**REQUIRED ACTION**: With images removed, transcribe each record exactly as it appears.

Front-end code change data
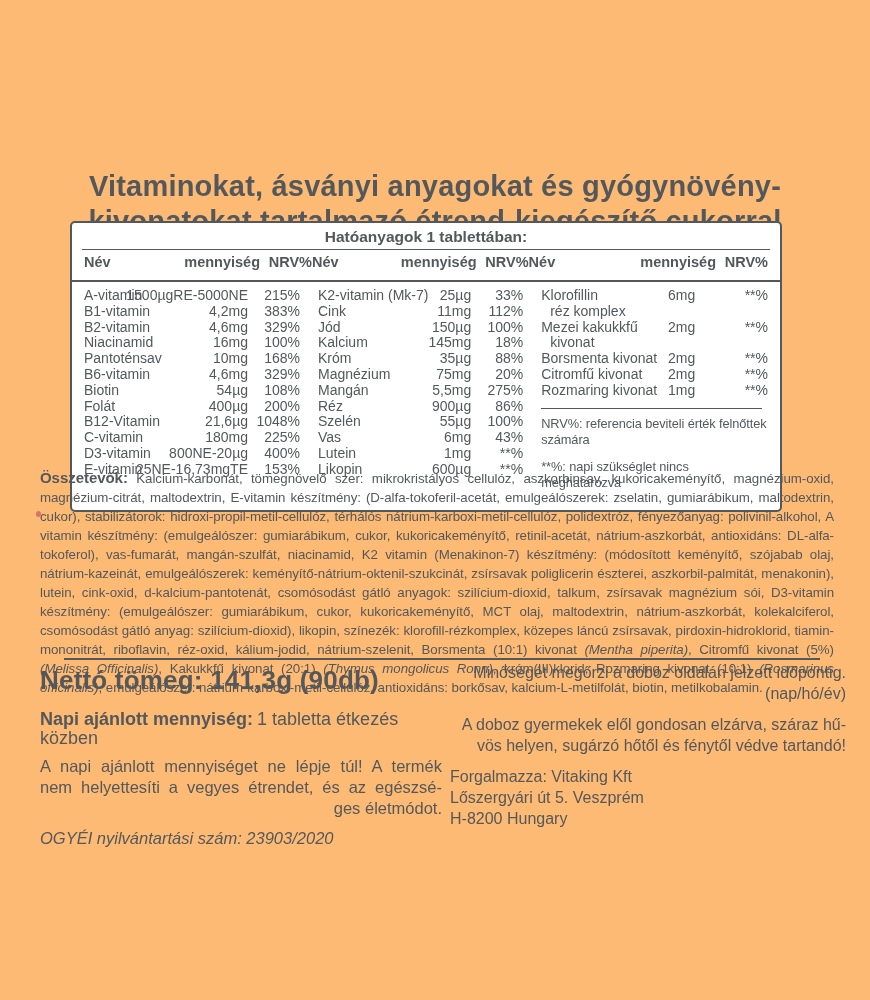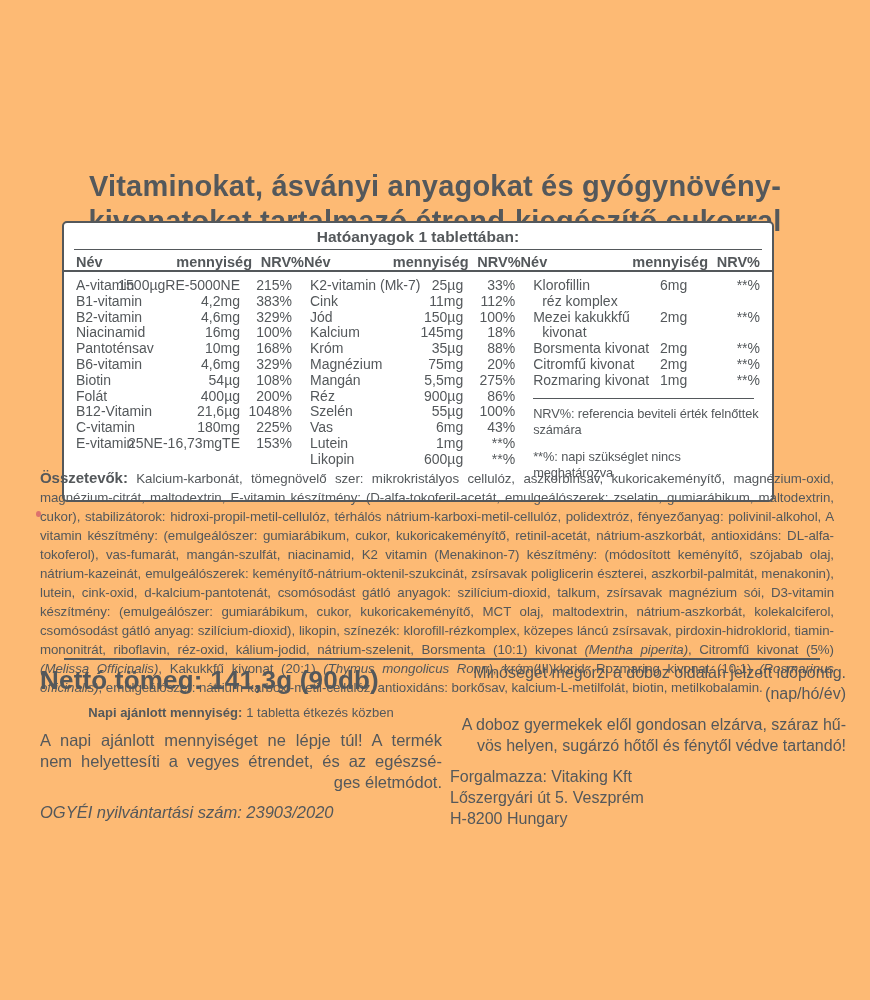--- a/index.html
+++ b/index.html
@@ -12,7 +12,7 @@
     font-size:29px;font-weight:bold;line-height:35px;letter-spacing:0.2px;}
   .title span{display:block;}
   
-  .facts-table{position:absolute;top:221px;left:62px;width:712px;
+  .facts-table{position:absolute;top:221px;left:70px;width:712px;
     border:2px solid #54585b;border-radius:5px;box-sizing:border-box;background:#fff;}
   .facts-caption{text-align:center;font-size:15.5px;font-weight:bold;padding:4px 0 3px;line-height:19px;}
   .caption-rule{height:1px;background:#54585b;margin:0 10px;}

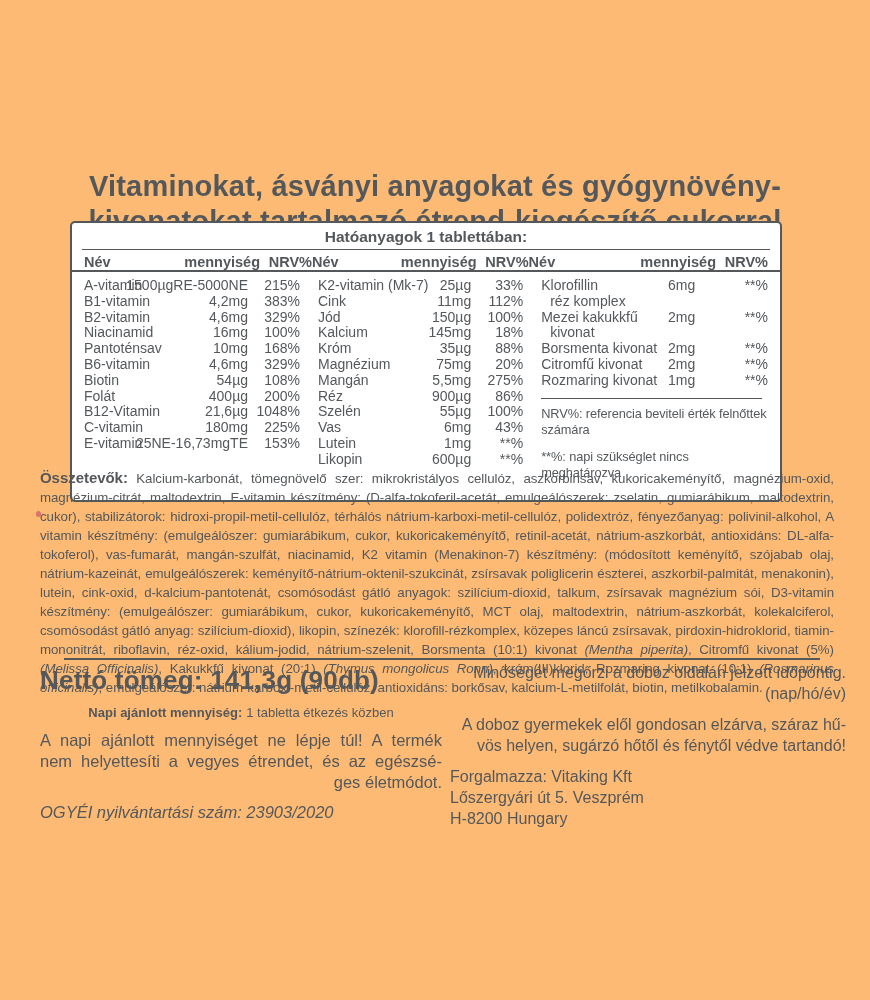--- a/index.html
+++ b/index.html
@@ -17,7 +17,7 @@
   .facts-caption{text-align:center;font-size:15.5px;font-weight:bold;padding:4px 0 3px;line-height:19px;}
   .caption-rule{height:1px;background:#54585b;margin:0 10px;}
   .facts-header{display:grid;grid-template-columns:1fr 0.95fr 1.05fr;
-    padding:4px 12px 0;font-weight:bold;font-size:14.5px;}
+    padding:4px 12px 10px;font-weight:bold;font-size:14.5px;}
   .hgroup{display:grid;grid-template-columns:minmax(0,1fr) auto 52px;}
   .h-qty{text-align:right;}
   .h-nrv{text-align:right;}

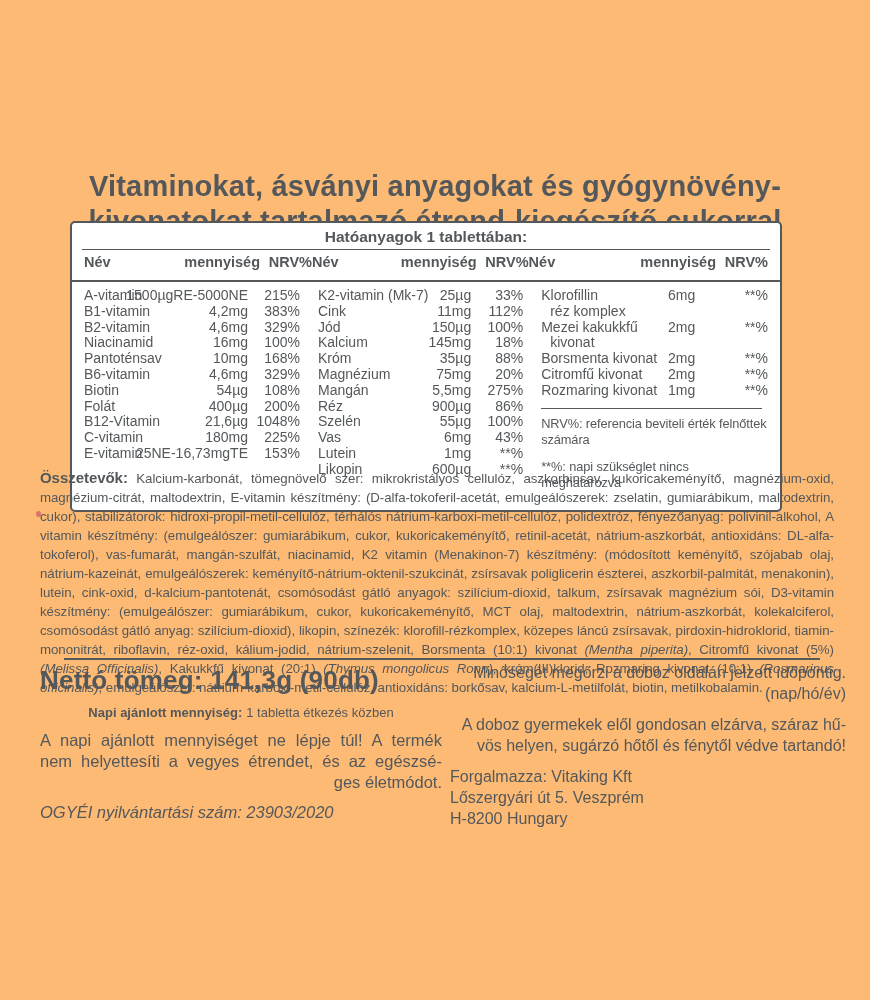--- a/index.html
+++ b/index.html
@@ -140,6 +140,11 @@
             <span class="n-nrv">225%</span>
           </div>
           <div class="n-row">
+            <span class="n-name">D3-vitamin</span>
+            <span class="n-qty">800NE-20µg</span>
+            <span class="n-nrv">400%</span>
+          </div>
+          <div class="n-row">
             <span class="n-name">E-vitamin</span>
             <span class="n-qty">25NE-16,73mgTE</span>
             <span class="n-nrv">153%</span>

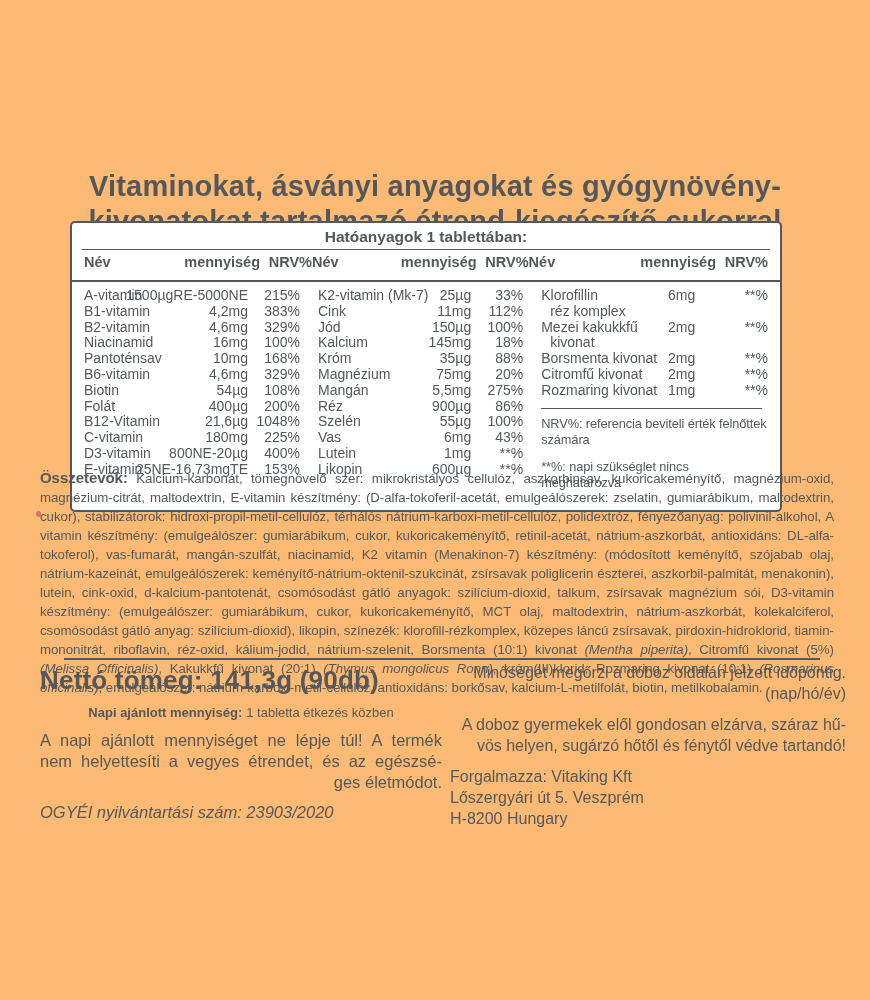--- a/index.html
+++ b/index.html
@@ -46,7 +46,7 @@
   
   .bottom-left{position:absolute;top:664px;left:40px;width:402px;}
   .net-weight{font-size:26px;font-weight:bold;line-height:32px;letter-spacing:0.2px;white-space:nowrap;}
-  .daily{font-size:13px;line-height:19px;margin:7px 0 0;text-align:center;}
+  .daily{font-size:18px;line-height:19px;margin:14px 0 0;}
   .daily-value{margin-left:4px;}
   .warning{font-size:16.5px;line-height:21px;margin:8px 0 0;}
   .jline{text-align:justify;text-align-last:justify;}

**PROBLEM SOLUTION**:
--- a/index.html
+++ b/index.html
@@ -12,7 +12,7 @@
     font-size:29px;font-weight:bold;line-height:35px;letter-spacing:0.2px;}
   .title span{display:block;}
   
-  .facts-table{position:absolute;top:221px;left:62px;width:712px;
+  .facts-table{position:absolute;top:221px;left:70px;width:712px;
     border:2px solid #54585b;border-radius:5px;box-sizing:border-box;background:#fff;}
   .facts-caption{text-align:center;font-size:15.5px;font-weight:bold;padding:4px 0 3px;line-height:19px;}
   .caption-rule{height:1px;background:#54585b;margin:0 10px;}

--- a/index.html
+++ b/index.html
@@ -17,7 +17,7 @@
   .facts-caption{text-align:center;font-size:15.5px;font-weight:bold;padding:4px 0 3px;line-height:19px;}
   .caption-rule{height:1px;background:#54585b;margin:0 10px;}
   .facts-header{display:grid;grid-template-columns:1fr 0.95fr 1.05fr;
-    padding:4px 12px 0;font-weight:bold;font-size:14.5px;}
+    padding:4px 12px 10px;font-weight:bold;font-size:14.5px;}
   .hgroup{display:grid;grid-template-columns:minmax(0,1fr) auto 52px;}
   .h-qty{text-align:right;}
   .h-nrv{text-align:right;}

--- a/index.html
+++ b/index.html
@@ -140,6 +140,11 @@
             <span class="n-nrv">225%</span>
           </div>
           <div class="n-row">
+            <span class="n-name">D3-vitamin</span>
+            <span class="n-qty">800NE-20µg</span>
+            <span class="n-nrv">400%</span>
+          </div>
+          <div class="n-row">
             <span class="n-name">E-vitamin</span>
             <span class="n-qty">25NE-16,73mgTE</span>
             <span class="n-nrv">153%</span>

--- a/index.html
+++ b/index.html
@@ -46,7 +46,7 @@
   
   .bottom-left{position:absolute;top:664px;left:40px;width:402px;}
   .net-weight{font-size:26px;font-weight:bold;line-height:32px;letter-spacing:0.2px;white-space:nowrap;}
-  .daily{font-size:13px;line-height:19px;margin:7px 0 0;text-align:center;}
+  .daily{font-size:18px;line-height:19px;margin:14px 0 0;}
   .daily-value{margin-left:4px;}
   .warning{font-size:16.5px;line-height:21px;margin:8px 0 0;}
   .jline{text-align:justify;text-align-last:justify;}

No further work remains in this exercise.